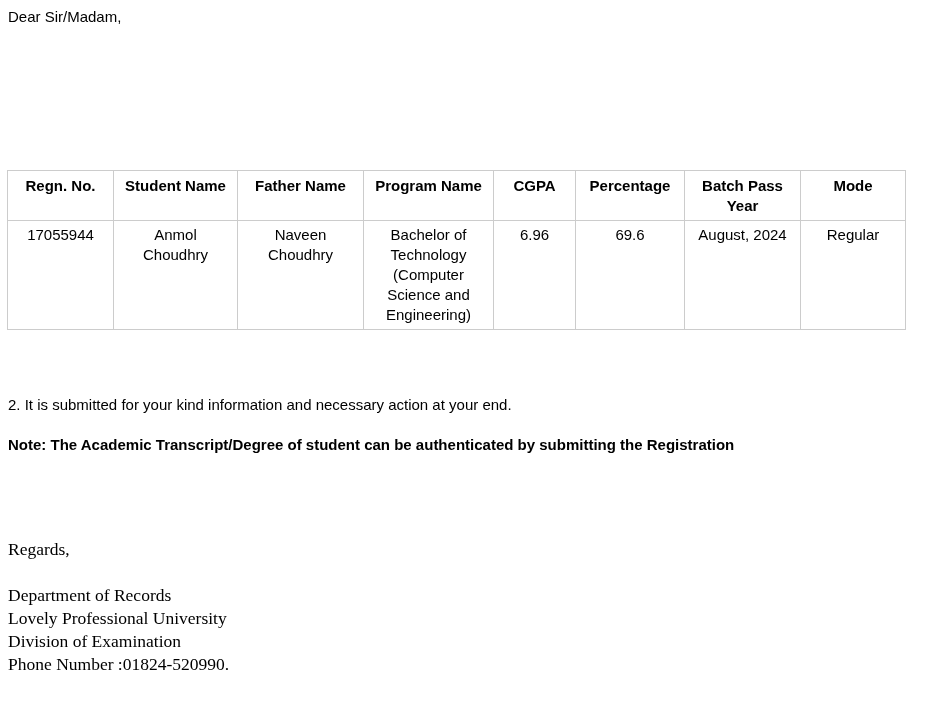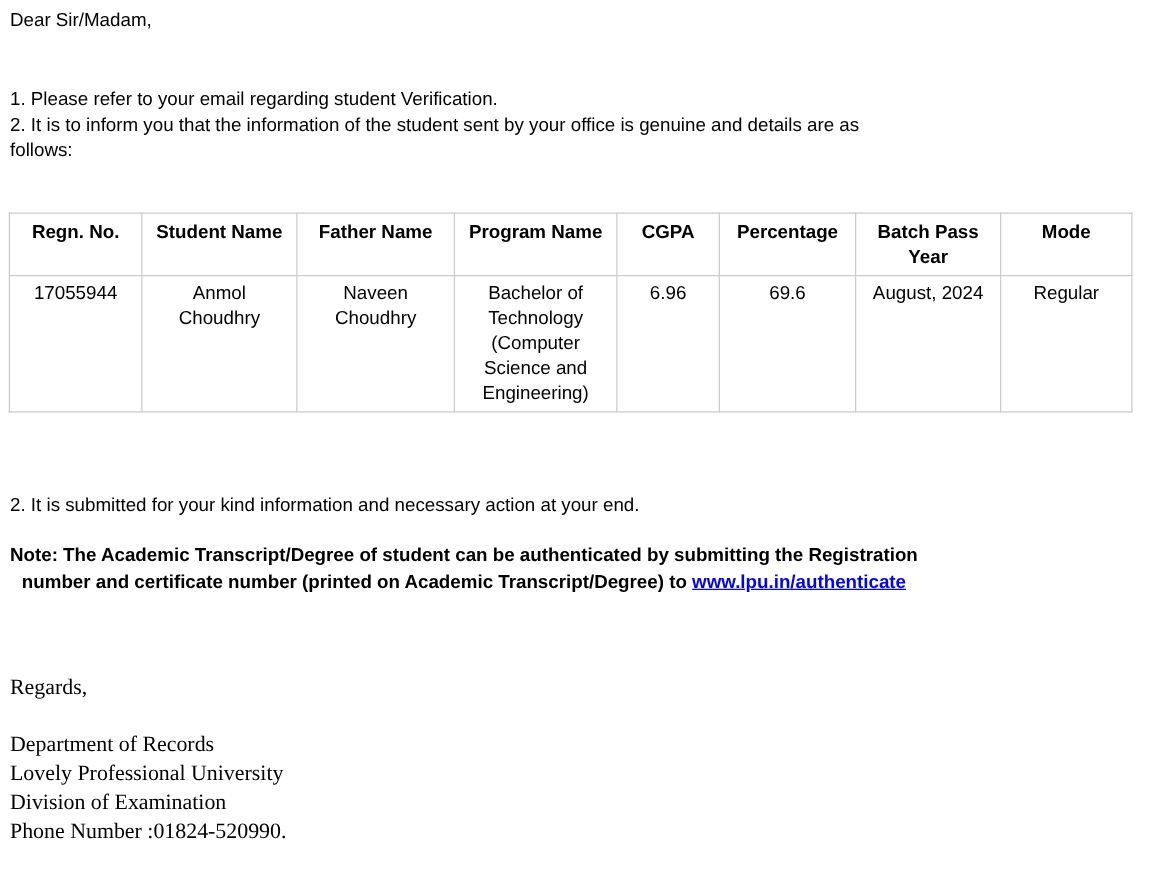--- a/index.html
+++ b/index.html
@@ -53,25 +53,20 @@
   .c4 { width: 130px; margin-top: 45px; } .c5 { width: 82px; }  .c6 { width: 109px; margin-top: 44px; }
   .c7 { width: 116px; } .c8 { width: 105px; }
 </style>
 </head>
 <body>
 
 <div class="page">
 
   <div class="abs greeting">Dear Sir/Madam,</div>
 
-  <div class="abs intro">
-    <div>1. Please refer to your email regarding student Verification.</div>
-    <div>2. It is to inform you that the information of the student sent by your office is genuine and details are as</div>
-    <div>follows:</div>
-  </div>
 
   <table class="verif">
     <thead>
       <tr>
         <th class="c1">Regn. No.</th>
         <th class="c2">Student Name</th>
         <th class="c3">Father Name</th>
         <th class="c4">Program Name</th>
         <th class="c5">CGPA</th>
         <th class="c6">Percentage</th>
@@ -97,21 +92,20 @@
         <td>August, 2024</td>
         <td>Regular</td>
       </tr>
     </tbody>
   </table>
 
   <div class="abs point3">2. It is submitted for your kind information and necessary action at your end.</div>
 
   <div class="abs note">
     <div>Note: The Academic Transcript/Degree of student can be authenticated by submitting the Registration</div>
-    <div><span>number and certificate number (printed on Academic Transcript/Degree) to </span><a>www.lpu.in/authenticate</a></div>
   </div>
 
   <div class="abs serif regards">Regards,</div>
 
   <div class="abs serif sig">
     <div>Department of Records</div>
     <div>Lovely Professional University</div>
     <div>Division of Examination</div>
     <div>Phone Number :01824-520990.</div>
   </div>

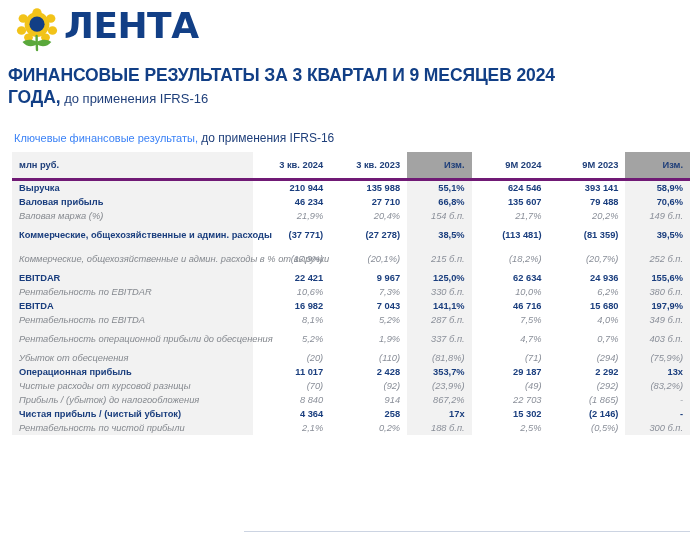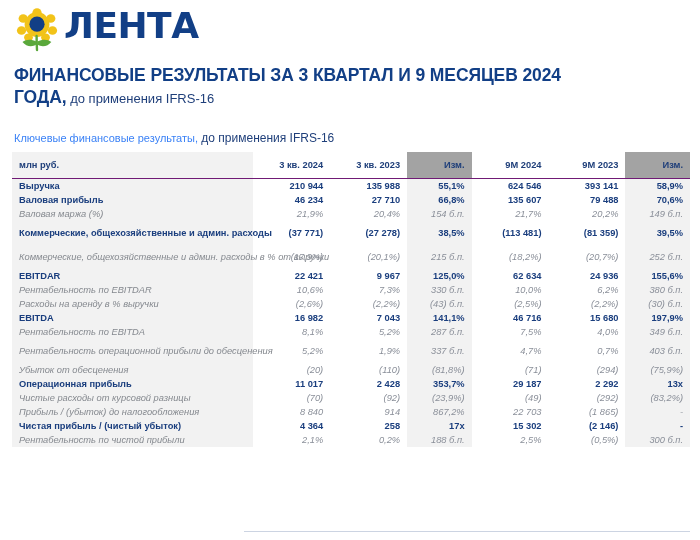--- a/index.html
+++ b/index.html
@@ -26,21 +26,21 @@
     font-weight: bold;
     letter-spacing: -0.5px;
     color: #123f86;
     line-height: 1;
     font-family: "DejaVu Sans", sans-serif;
   }
 
   
   #headline {
     position: absolute;
-    left: 14px; top: 64px;
+    left: 8px; top: 64px;
     width: 672px;
   }
   .headline-line {
     font-size: 17.5px;
     font-weight: bold;
     color: #123f86;
     line-height: 1.28;
     letter-spacing: -0.1px;
   }
   .headline-sub {
@@ -80,21 +80,21 @@
     vertical-align: middle;
     white-space: nowrap;
   }
 
   thead th {
     height: 26px;
     font-size: 9.3px;
     font-weight: bold;
     color: #1f3f7a;
     text-align: right;
-    border-bottom: 1px solid #701a75;
+    border-bottom: 3px solid #701a75;
     background: #ffffff;
   }
   thead th.h-label {
     text-align: left;
     background: #f2f2f2;
   }
   thead th.h-chg { background: #a3a3a3; }
 
   tbody td {
     height: 14px;
@@ -239,29 +239,20 @@
       </tr>
       <tr class="r-italic">
         <td class="t-label">Рентабельность по EBITDAR</td>
         <td>10,6%</td>
         <td>7,3%</td>
         <td class="t-chg">330 б.п.</td>
         <td>10,0%</td>
         <td>6,2%</td>
         <td class="t-chg">380 б.п.</td>
       </tr>
-      <tr class="r-italic">
-        <td class="t-label">Расходы на аренду в % выручки</td>
-        <td>(2,6%)</td>
-        <td>(2,2%)</td>
-        <td class="t-chg">(43) б.п.</td>
-        <td>(2,5%)</td>
-        <td>(2,2%)</td>
-        <td class="t-chg">(30) б.п.</td>
-      </tr>
       <tr class="r-bold">
         <td class="t-label">EBITDA</td>
         <td>16 982</td>
         <td>7 043</td>
         <td class="t-chg">141,1%</td>
         <td>46 716</td>
         <td>15 680</td>
         <td class="t-chg">197,9%</td>
       </tr>
       <tr class="r-italic">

## Exercise
Look through the material above and print exactly the lines from the one containing "letter-spacing: -0.5px;" to the one containing "в % выручки</td>", both included, and nothing more.

## Exercise result
     letter-spacing: -0.5px;
     color: #123f86;
     line-height: 1;
     font-family: "DejaVu Sans", sans-serif;
   }
 
   
   #headline {
     position: absolute;
-    left: 14px; top: 64px;
+    left: 8px; top: 64px;
     width: 672px;
   }
   .headline-line {
     font-size: 17.5px;
     font-weight: bold;
     color: #123f86;
     line-height: 1.28;
     letter-spacing: -0.1px;
   }
   .headline-sub {
@@ -80,21 +80,21 @@
     vertical-align: middle;
     white-space: nowrap;
   }
 
   thead th {
     height: 26px;
     font-size: 9.3px;
     font-weight: bold;
     color: #1f3f7a;
     text-align: right;
-    border-bottom: 1px solid #701a75;
+    border-bottom: 3px solid #701a75;
     background: #ffffff;
   }
   thead th.h-label {
     text-align: left;
     background: #f2f2f2;
   }
   thead th.h-chg { background: #a3a3a3; }
 
   tbody td {
     height: 14px;
@@ -239,29 +239,20 @@
       </tr>
       <tr class="r-italic">
         <td class="t-label">Рентабельность по EBITDAR</td>
         <td>10,6%</td>
         <td>7,3%</td>
         <td class="t-chg">330 б.п.</td>
         <td>10,0%</td>
         <td>6,2%</td>
         <td class="t-chg">380 б.п.</td>
       </tr>
-      <tr class="r-italic">
-        <td class="t-label">Расходы на аренду в % выручки</td>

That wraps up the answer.